**Activity:**
Images are not part of the copy; write out the rest of the data exactly as given.

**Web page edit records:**
*** Begin section ***

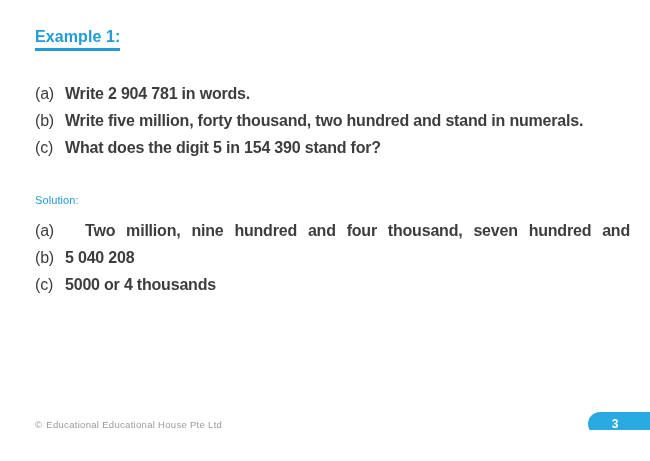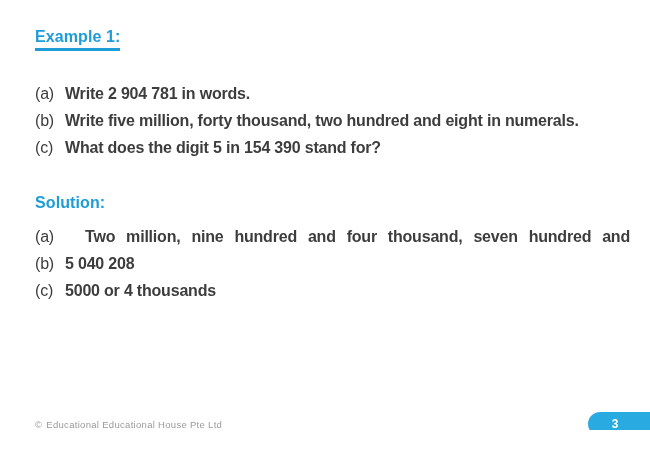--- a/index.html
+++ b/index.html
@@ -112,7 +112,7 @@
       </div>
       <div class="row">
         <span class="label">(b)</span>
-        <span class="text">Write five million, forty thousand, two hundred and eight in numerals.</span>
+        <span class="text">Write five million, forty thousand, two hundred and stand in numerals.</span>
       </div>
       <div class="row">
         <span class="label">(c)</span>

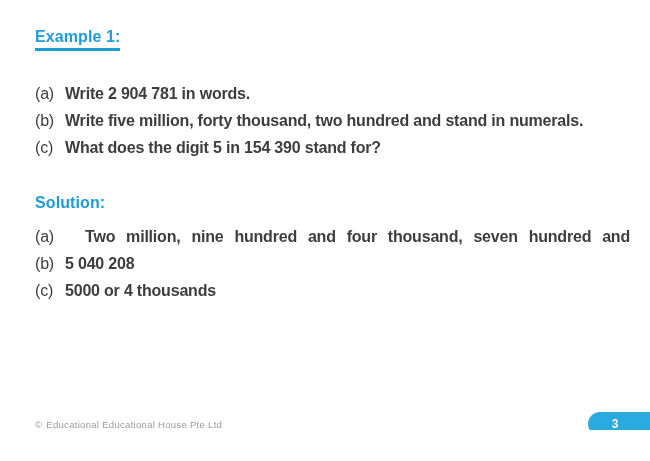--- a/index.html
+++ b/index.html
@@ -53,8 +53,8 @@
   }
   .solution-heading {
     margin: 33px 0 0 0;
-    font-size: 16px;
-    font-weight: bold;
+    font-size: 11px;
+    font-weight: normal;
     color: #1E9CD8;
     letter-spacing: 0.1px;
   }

*** End section ***

**Reply to the task:**
--- a/index.html
+++ b/index.html
@@ -112,7 +112,7 @@
       </div>
       <div class="row">
         <span class="label">(b)</span>
-        <span class="text">Write five million, forty thousand, two hundred and eight in numerals.</span>
+        <span class="text">Write five million, forty thousand, two hundred and stand in numerals.</span>
       </div>
       <div class="row">
         <span class="label">(c)</span>

--- a/index.html
+++ b/index.html
@@ -53,8 +53,8 @@
   }
   .solution-heading {
     margin: 33px 0 0 0;
-    font-size: 16px;
-    font-weight: bold;
+    font-size: 11px;
+    font-weight: normal;
     color: #1E9CD8;
     letter-spacing: 0.1px;
   }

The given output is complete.